Assignment:
If an entry holds a picture, drop the picture and restate the rest word for word.

Input for this task:

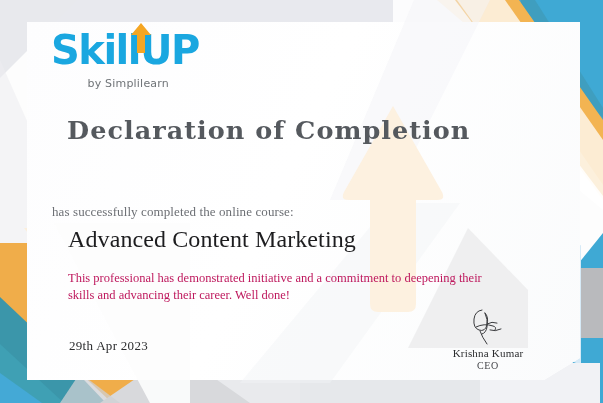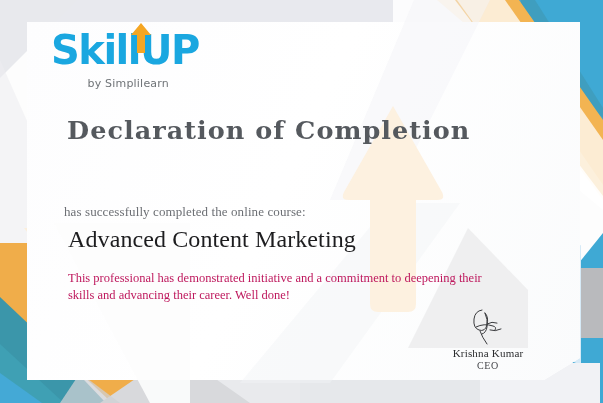--- a/index.html
+++ b/index.html
@@ -219,7 +219,7 @@
   }
 
   .course-lead{
-    position:absolute;left:64px;top:204px;
+    position:absolute;left:52px;top:204px;
     font-family:"Liberation Serif",serif;
     font-size:13px;color:#6c6f74;letter-spacing:.1px;
   }

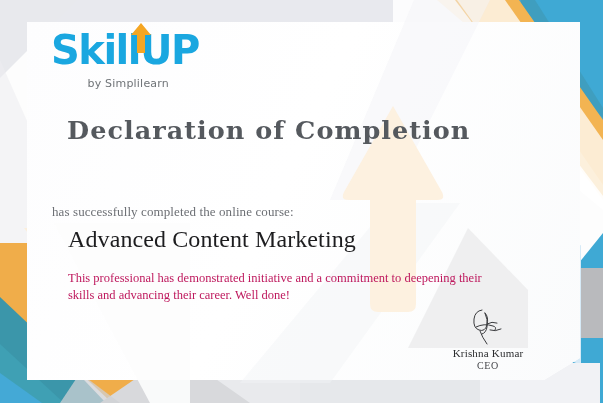--- a/index.html
+++ b/index.html
@@ -325,6 +325,7 @@
 
     <div class="blurb">This professional has demonstrated initiative and a commitment to deepening their skills and advancing their career. Well done!</div>
 
+    <div class="date">29th Apr 2023</div>
 
     <div class="sig-block">
       <div class="sig-mark">

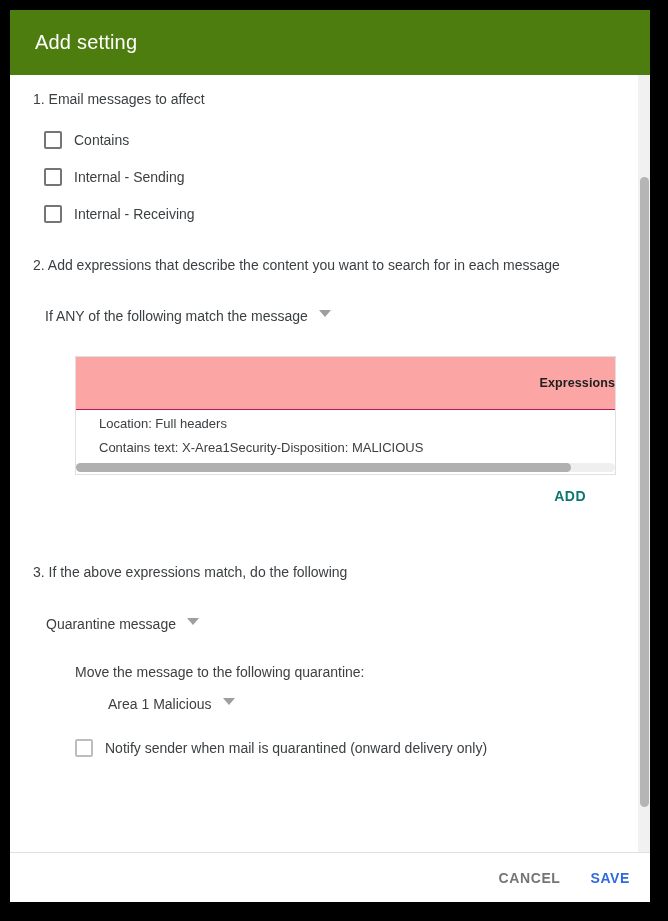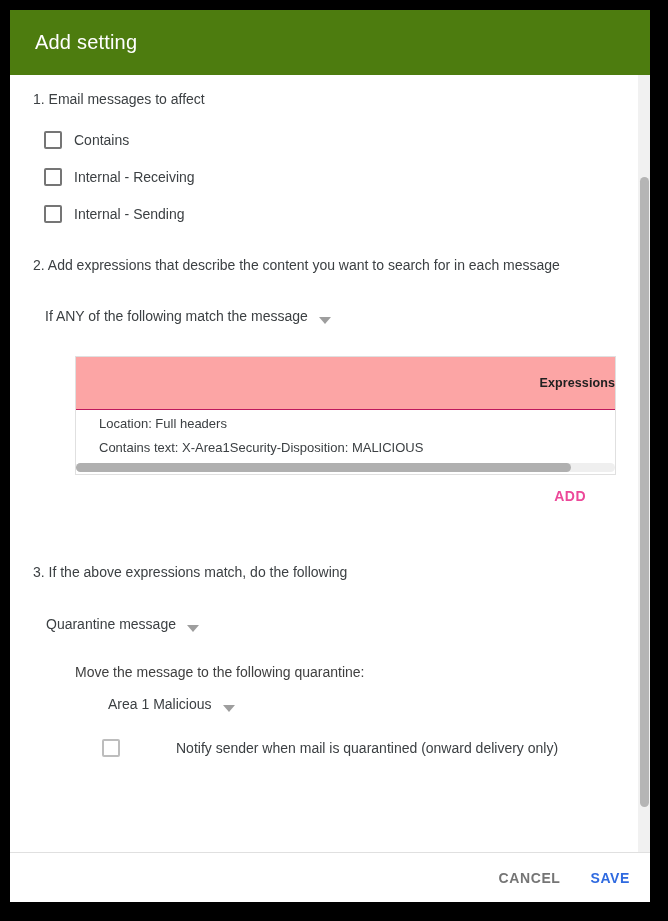--- a/index.html
+++ b/index.html
@@ -78,11 +78,11 @@
         </div>
         <div class="cb-row">
           <span class="checkbox"></span>
-          <span class="cb-label">Internal - Receiving</span>
+          <span class="cb-label">Internal - Sending</span>
         </div>
         <div class="cb-row">
           <span class="checkbox"></span>
-          <span class="cb-label">Internal - Sending</span>
+          <span class="cb-label">Internal - Receiving</span>
         </div>
       </div>
 

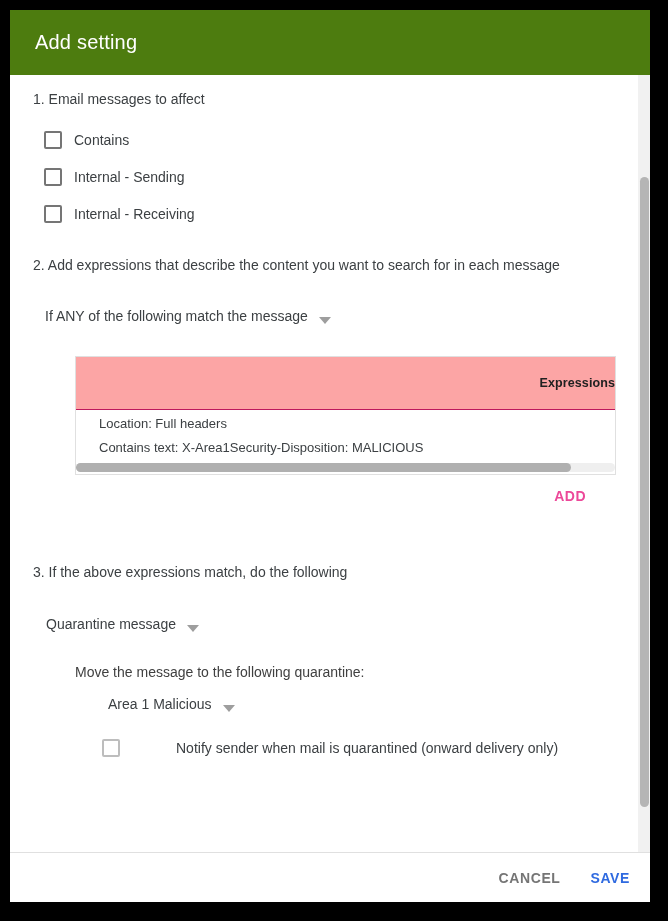--- a/index.html
+++ b/index.html
@@ -26,7 +26,7 @@
   .checkbox.light { border-color:#bdbdbd; }
   .cb-label { font-size:14px; margin-left:12px; color:#3c4043; }
 
-  .dropdown { display:flex; align-items:flex-end; font-size:14px; color:#3c4043; }
+  .dropdown { display:flex; align-items:flex-start; font-size:14px; color:#3c4043; }
   .dd1 { margin:35px 0 0 35px; }
   .dd2 { margin:36px 0 0 36px; }
   .dd3 { margin:16px 0 0 98px; }

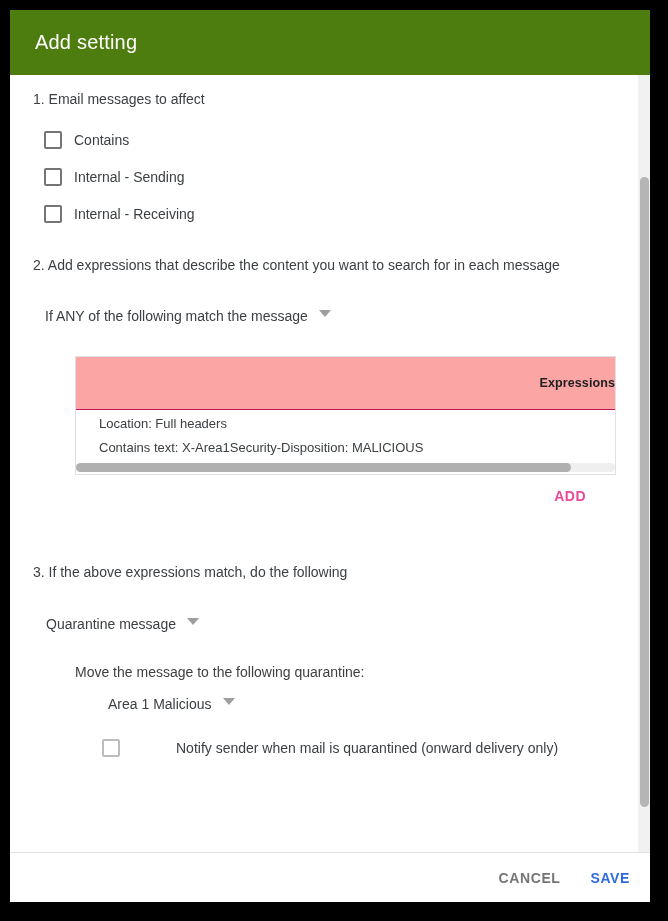--- a/index.html
+++ b/index.html
@@ -42,7 +42,7 @@
   .hscroll-thumb { position:absolute; left:0; top:0; height:9px; width:495px; background:#b0b0b0; border-radius:5px; }
 
   .add-row { width:541px; margin-left:65px; text-align:right; margin-top:12px; }
-  .add-btn { display:inline-block; font-size:14px; font-weight:700; color:#ec4899; letter-spacing:0.5px; margin-right:30px; cursor:pointer; }
+  .add-btn { display:inline-block; font-size:14px; font-weight:700; color:#0f766e; letter-spacing:0.5px; margin-right:30px; cursor:pointer; }
 
   .sub-label { font-size:14px; margin:32px 0 0 65px; color:#404040; }
   .notify-row { display:flex; align-items:center; margin:27px 0 0 92px; height:18px;gap:44px; }

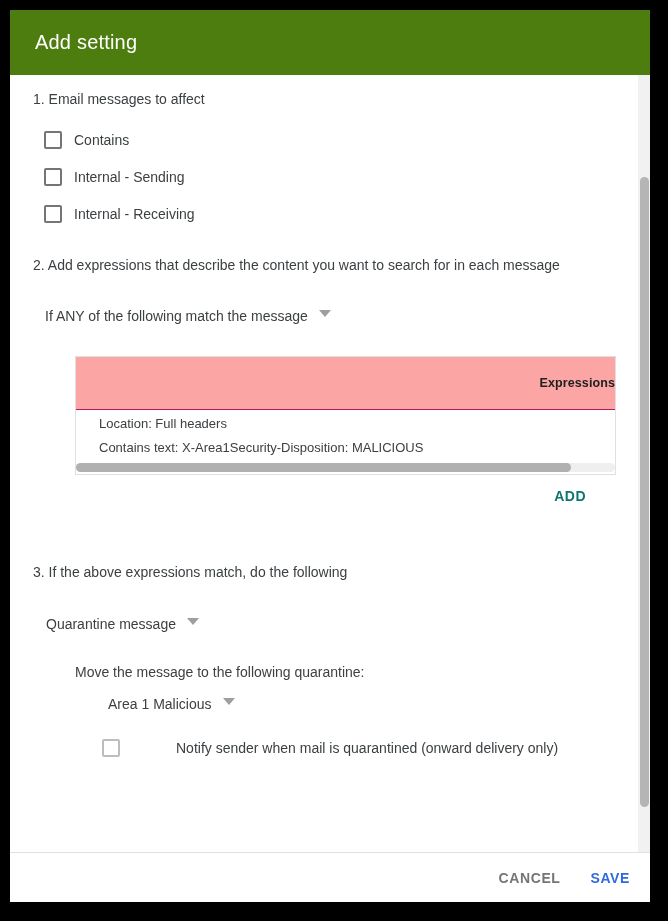--- a/index.html
+++ b/index.html
@@ -45,7 +45,7 @@
   .add-btn { display:inline-block; font-size:14px; font-weight:700; color:#0f766e; letter-spacing:0.5px; margin-right:30px; cursor:pointer; }
 
   .sub-label { font-size:14px; margin:32px 0 0 65px; color:#404040; }
-  .notify-row { display:flex; align-items:center; margin:27px 0 0 92px; height:18px;gap:44px; }
+  .notify-row { display:flex; align-items:center; margin:27px 0 0 65px; height:18px; }
 
   
   .dlg-footer { position:absolute; left:0; bottom:0; width:100%; height:50px; box-sizing:border-box; border-top:1px solid #e0e0e0; background:#fff; display:flex; align-items:center; justify-content:flex-end;padding-left:20px; }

Answer section:
--- a/index.html
+++ b/index.html
@@ -219,7 +219,7 @@
   }
 
   .course-lead{
-    position:absolute;left:64px;top:204px;
+    position:absolute;left:52px;top:204px;
     font-family:"Liberation Serif",serif;
     font-size:13px;color:#6c6f74;letter-spacing:.1px;
   }

--- a/index.html
+++ b/index.html
@@ -325,6 +325,7 @@
 
     <div class="blurb">This professional has demonstrated initiative and a commitment to deepening their skills and advancing their career. Well done!</div>
 
+    <div class="date">29th Apr 2023</div>
 
     <div class="sig-block">
       <div class="sig-mark">

--- a/index.html
+++ b/index.html
@@ -78,11 +78,11 @@
         </div>
         <div class="cb-row">
           <span class="checkbox"></span>
-          <span class="cb-label">Internal - Receiving</span>
+          <span class="cb-label">Internal - Sending</span>
         </div>
         <div class="cb-row">
           <span class="checkbox"></span>
-          <span class="cb-label">Internal - Sending</span>
+          <span class="cb-label">Internal - Receiving</span>
         </div>
       </div>
 

--- a/index.html
+++ b/index.html
@@ -26,7 +26,7 @@
   .checkbox.light { border-color:#bdbdbd; }
   .cb-label { font-size:14px; margin-left:12px; color:#3c4043; }
 
-  .dropdown { display:flex; align-items:flex-end; font-size:14px; color:#3c4043; }
+  .dropdown { display:flex; align-items:flex-start; font-size:14px; color:#3c4043; }
   .dd1 { margin:35px 0 0 35px; }
   .dd2 { margin:36px 0 0 36px; }
   .dd3 { margin:16px 0 0 98px; }

--- a/index.html
+++ b/index.html
@@ -42,7 +42,7 @@
   .hscroll-thumb { position:absolute; left:0; top:0; height:9px; width:495px; background:#b0b0b0; border-radius:5px; }
 
   .add-row { width:541px; margin-left:65px; text-align:right; margin-top:12px; }
-  .add-btn { display:inline-block; font-size:14px; font-weight:700; color:#ec4899; letter-spacing:0.5px; margin-right:30px; cursor:pointer; }
+  .add-btn { display:inline-block; font-size:14px; font-weight:700; color:#0f766e; letter-spacing:0.5px; margin-right:30px; cursor:pointer; }
 
   .sub-label { font-size:14px; margin:32px 0 0 65px; color:#404040; }
   .notify-row { display:flex; align-items:center; margin:27px 0 0 92px; height:18px;gap:44px; }

--- a/index.html
+++ b/index.html
@@ -45,7 +45,7 @@
   .add-btn { display:inline-block; font-size:14px; font-weight:700; color:#0f766e; letter-spacing:0.5px; margin-right:30px; cursor:pointer; }
 
   .sub-label { font-size:14px; margin:32px 0 0 65px; color:#404040; }
-  .notify-row { display:flex; align-items:center; margin:27px 0 0 92px; height:18px;gap:44px; }
+  .notify-row { display:flex; align-items:center; margin:27px 0 0 65px; height:18px; }
 
   
   .dlg-footer { position:absolute; left:0; bottom:0; width:100%; height:50px; box-sizing:border-box; border-top:1px solid #e0e0e0; background:#fff; display:flex; align-items:center; justify-content:flex-end;padding-left:20px; }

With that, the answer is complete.